▶ [Input for this task]:
[Start of Attachment]
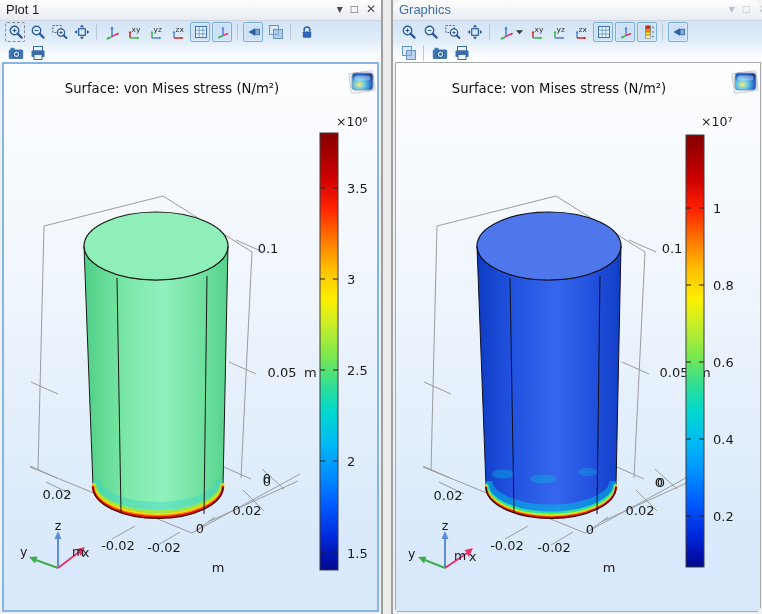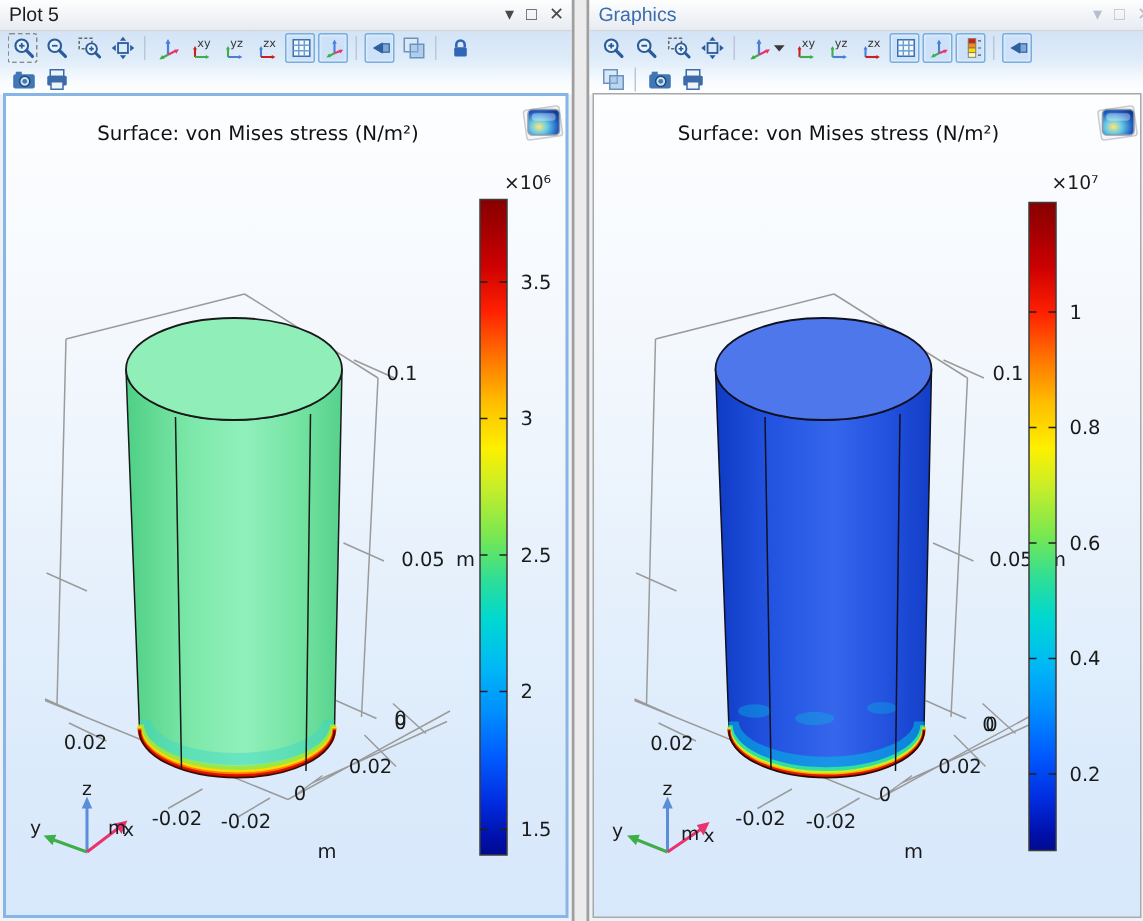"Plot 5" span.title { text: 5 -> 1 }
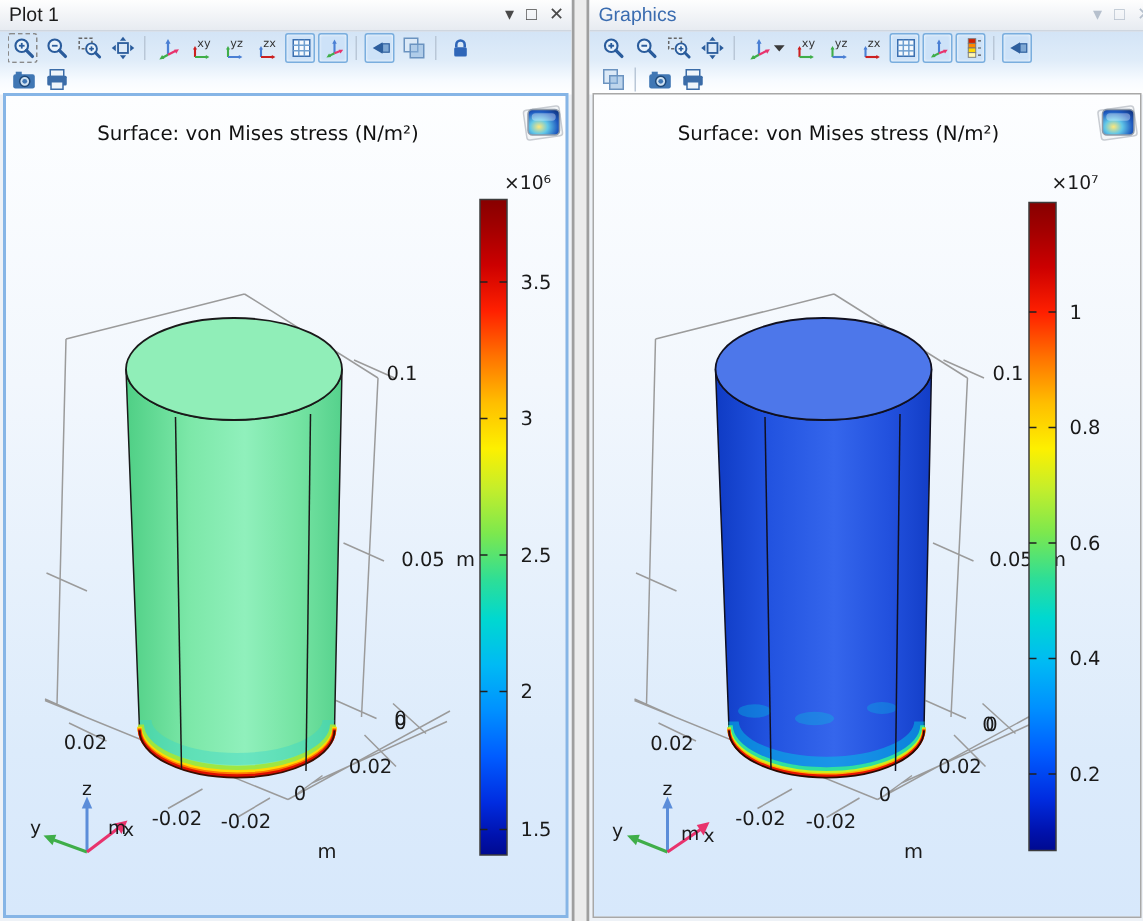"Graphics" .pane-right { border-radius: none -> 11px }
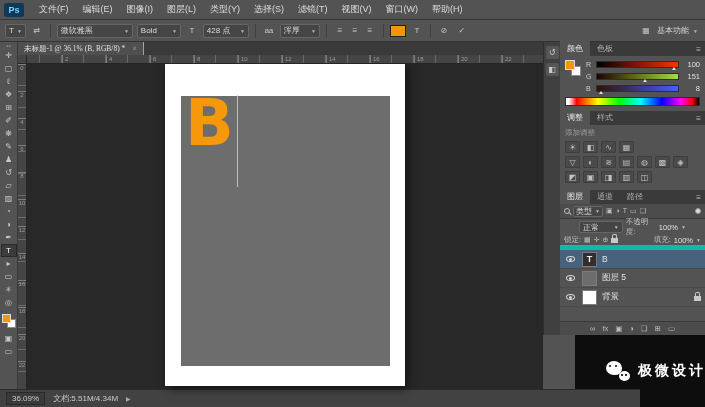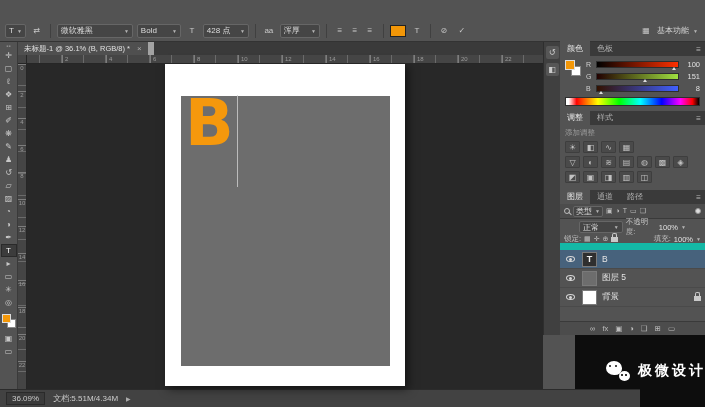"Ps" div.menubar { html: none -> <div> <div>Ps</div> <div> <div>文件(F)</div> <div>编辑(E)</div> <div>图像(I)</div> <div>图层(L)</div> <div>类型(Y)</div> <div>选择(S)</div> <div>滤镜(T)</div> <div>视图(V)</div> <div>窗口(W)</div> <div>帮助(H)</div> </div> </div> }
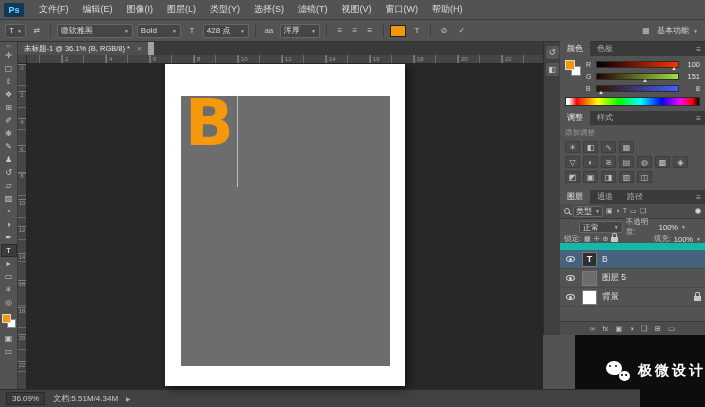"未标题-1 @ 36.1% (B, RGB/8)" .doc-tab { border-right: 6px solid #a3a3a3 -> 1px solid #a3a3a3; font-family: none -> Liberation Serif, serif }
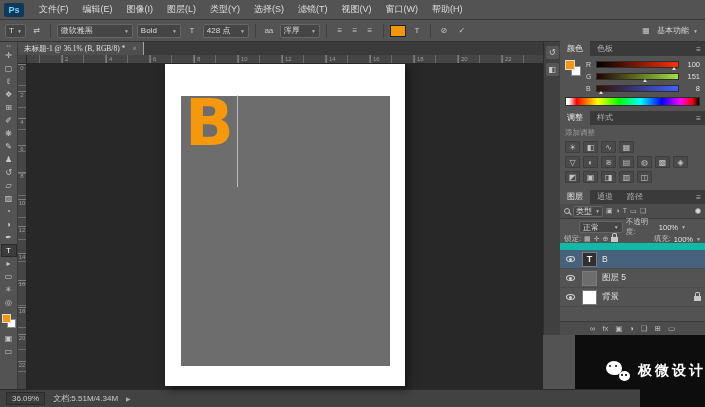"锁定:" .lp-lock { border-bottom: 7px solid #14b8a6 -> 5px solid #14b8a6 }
[End of Attachment]
[Start of Attachment]
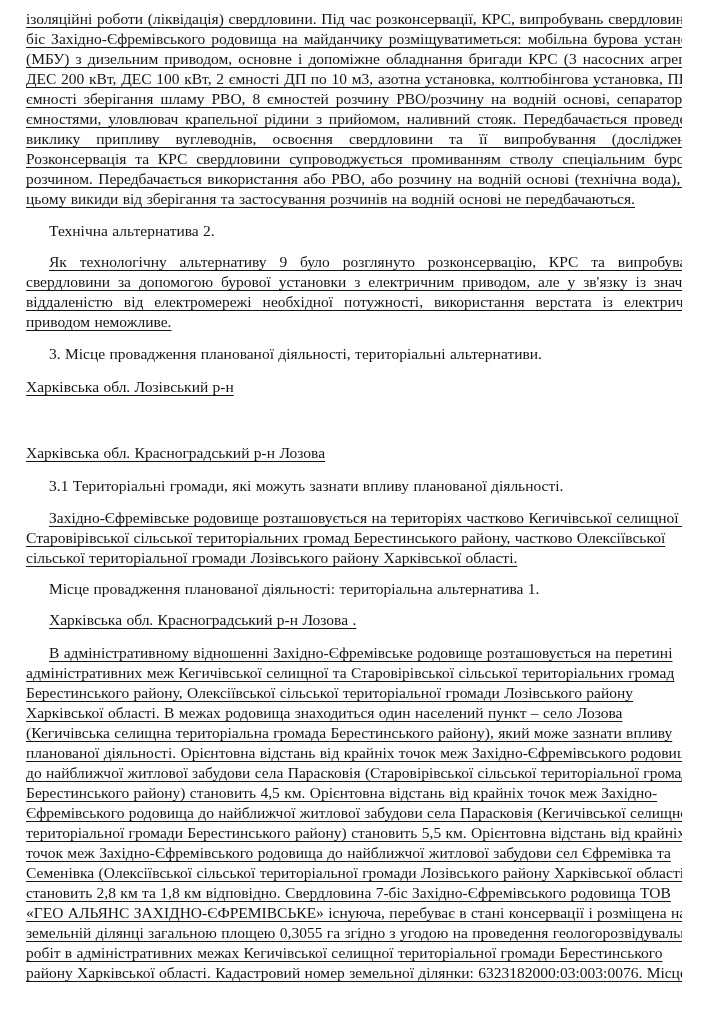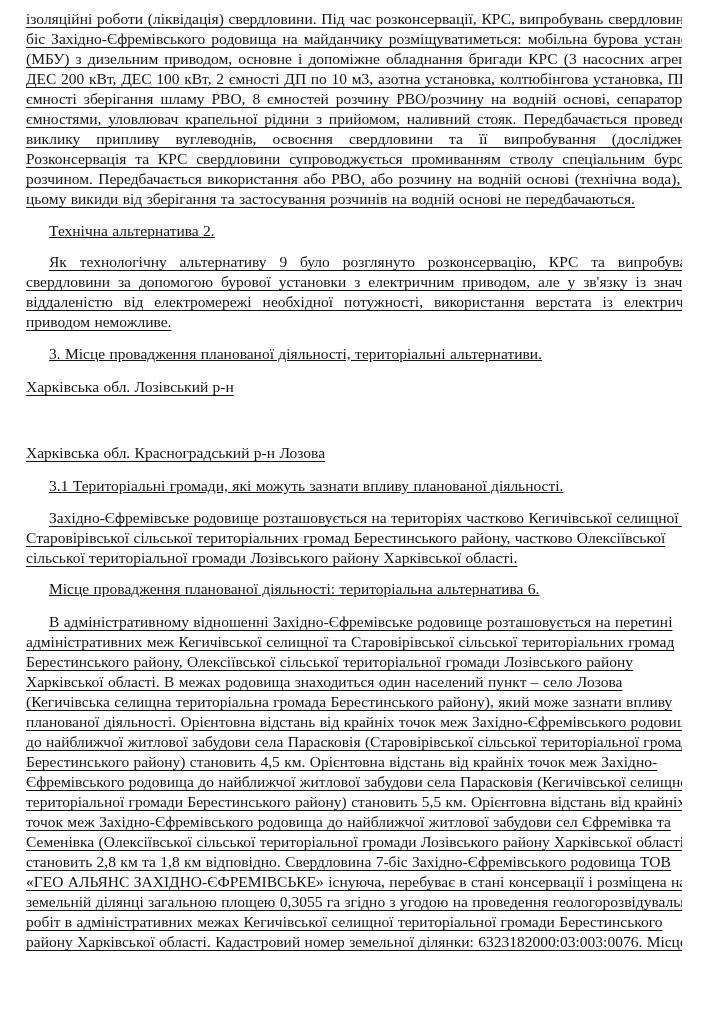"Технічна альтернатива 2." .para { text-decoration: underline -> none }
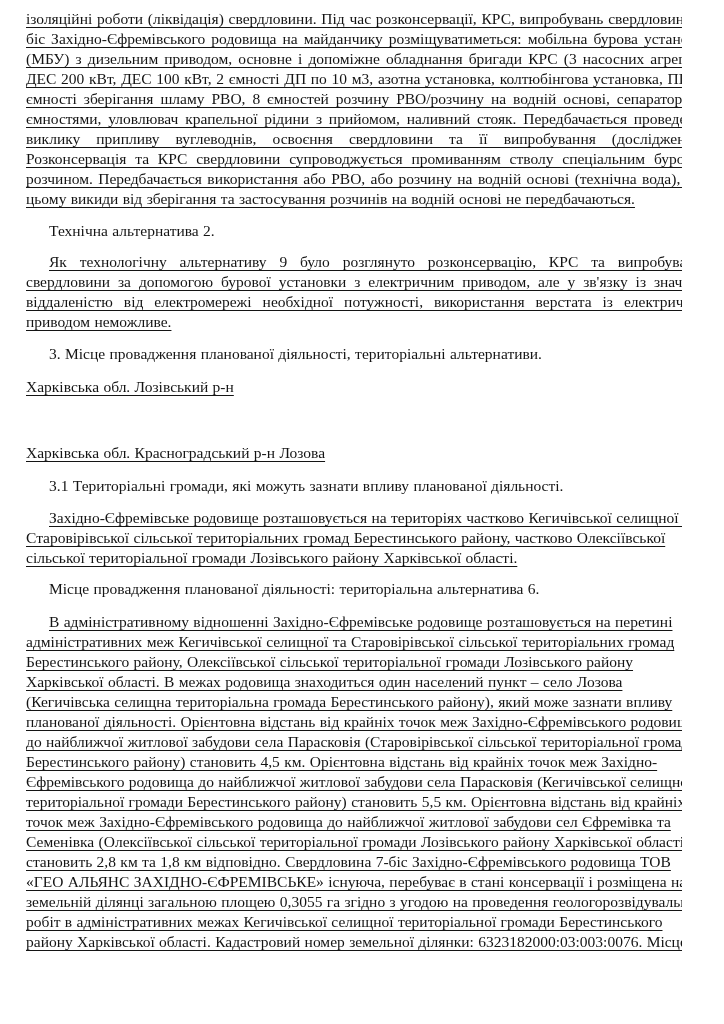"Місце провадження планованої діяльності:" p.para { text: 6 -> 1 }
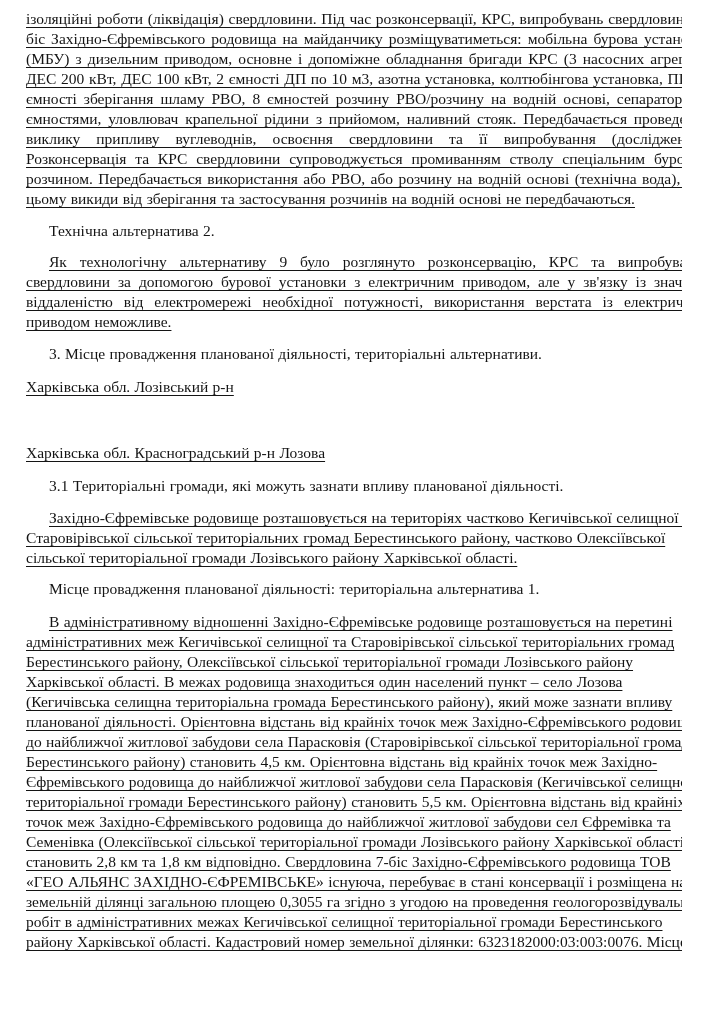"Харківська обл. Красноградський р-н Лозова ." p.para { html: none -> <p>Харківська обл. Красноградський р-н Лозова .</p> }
[End of Attachment]
▶ [Brief]:
Every line above between the one containing "text: 5 -> 1" and the one containing "border-bottom: 7px solid", those two included, is to be printed exactly. No pictures go into the copy.

▶ [Solution to this problem]:
"Plot 5" span.title { text: 5 -> 1 }
"Graphics" .pane-right { border-radius: none -> 11px }
"Ps" div.menubar { html: none -> <div> <div>Ps</div> <div> <div>文件(F)</div> <div>编辑(E)</div> <div>图像(I)</div> <div>图层(L)</div> <div>类型(Y)</div> <div>选择(S)</div> <div>滤镜(T)</div> <div>视图(V)</div> <div>窗口(W)</div> <div>帮助(H)</div> </div> </div> }
"未标题-1 @ 36.1% (B, RGB/8)" .doc-tab { border-right: 6px solid #a3a3a3 -> 1px solid #a3a3a3; font-family: none -> Liberation Serif, serif }
"锁定:" .lp-lock { border-bottom: 7px solid #14b8a6 -> 5px solid #14b8a6 }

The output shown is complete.